» TASK PROMPT:
What must be returned is the number of lines in the records holding the word "clone", with no other text.

(Content revision data)
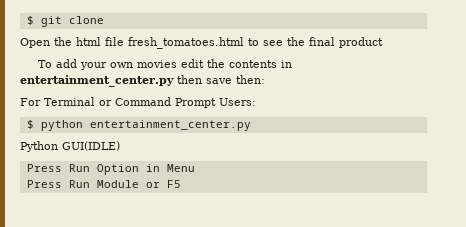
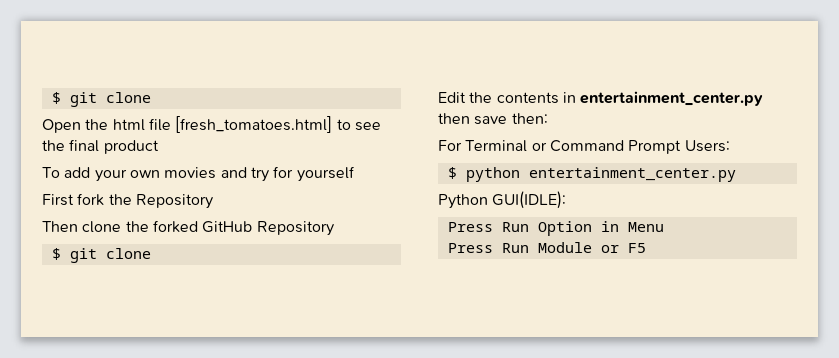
[128,37,244,49] fresh_tomatoes.html -> [175,116,333,133] [fresh_tomatoes.html]
[181,59,205,68] edit -> [220,166,355,182] [42,193,213,209] [42,220,334,236] [51,248,151,263] [438,92,466,103] and try for yourself // First fork the Repository // Then clone the forked GitHub Repository // $ git clone // Edit
[62,141,120,151] GUI(IDLE) -> [492,191,567,209] GUI(IDLE):

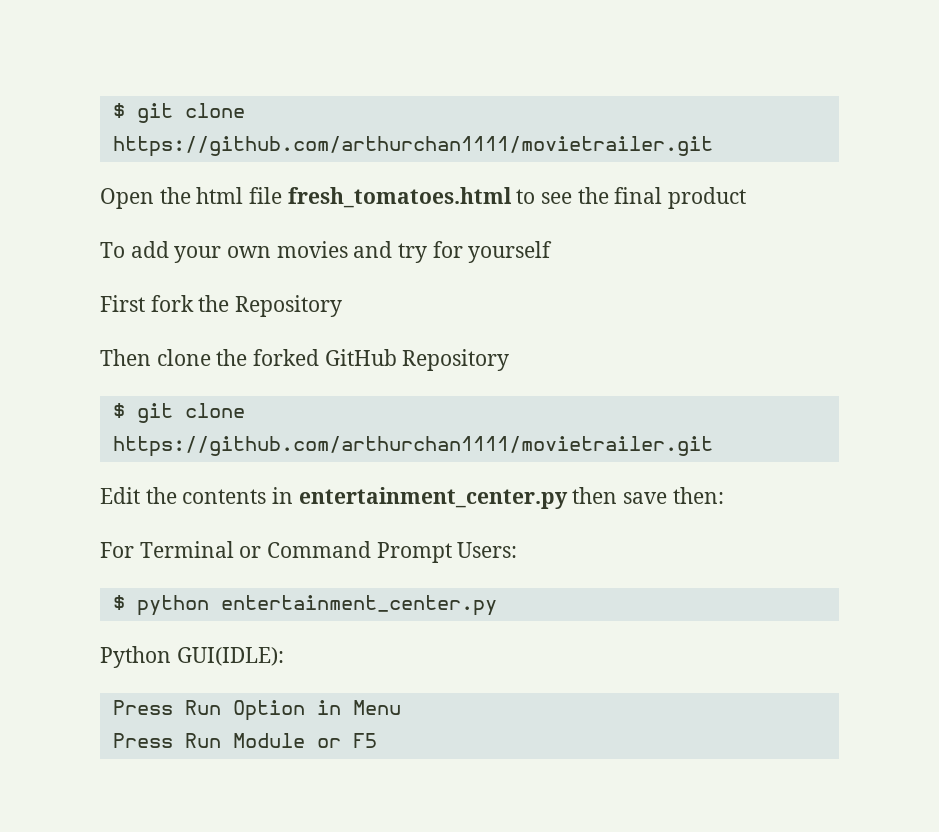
[51,92,151,107] $ git clone -> [112,103,245,123] [112,136,713,157] $ git clone https://github.com/arthurchan1111/movietrailer.git
[175,116,333,133] [fresh_tomatoes.html] -> [287,187,512,208] fresh_tomatoes.html
(151, 253) none -> [112,436,713,457] https://github.com/arthurchan1111/movietrailer.git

» OUTPUT FOR THIS TASK:
2